Exercise details:
Look through the material below, count the lines containing the word "Stoke", and state only the count.

Recorded data:

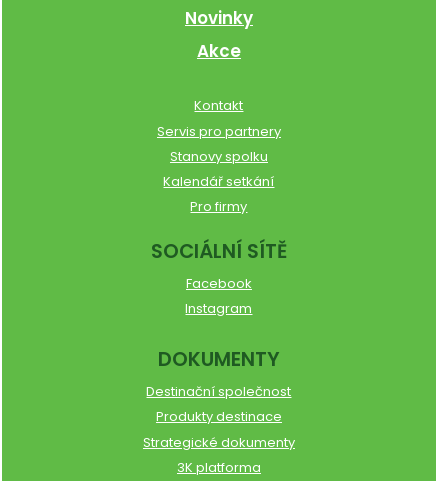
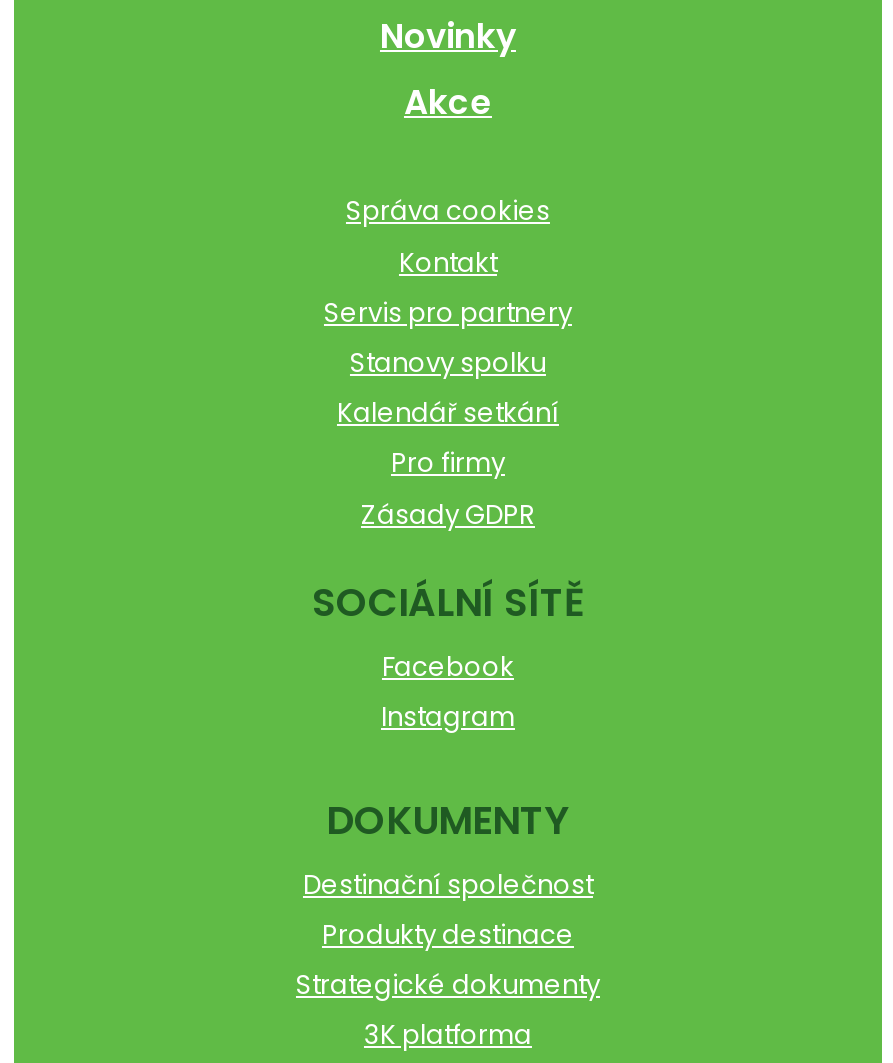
+ Správa cookies

+ Zásady GDPR
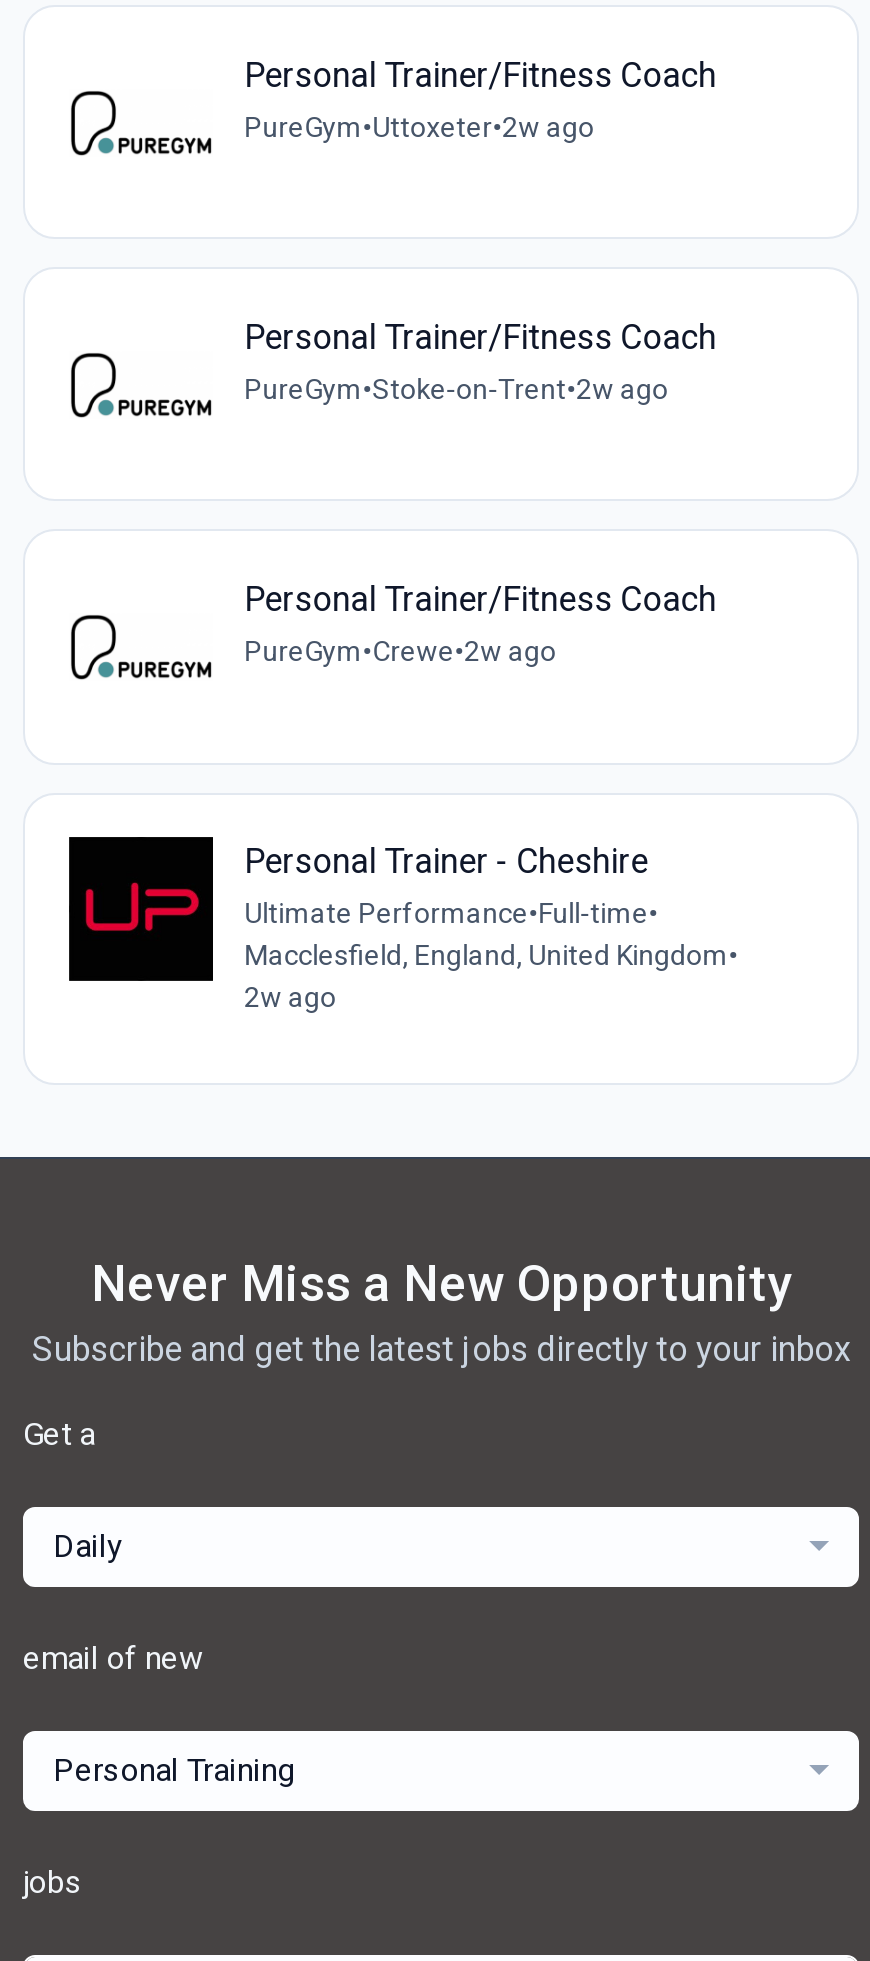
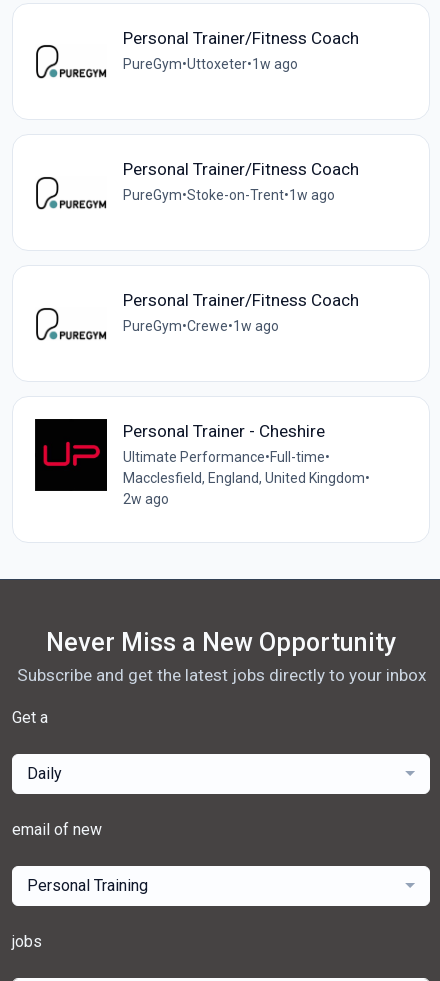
- PureGym•Uttoxeter•2w ago
+ PureGym•Uttoxeter•1w ago

- PureGym•Stoke-on-Trent•2w ago
+ PureGym•Stoke-on-Trent•1w ago

- PureGym•Crewe•2w ago
+ PureGym•Crewe•1w ago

Result of the task:
2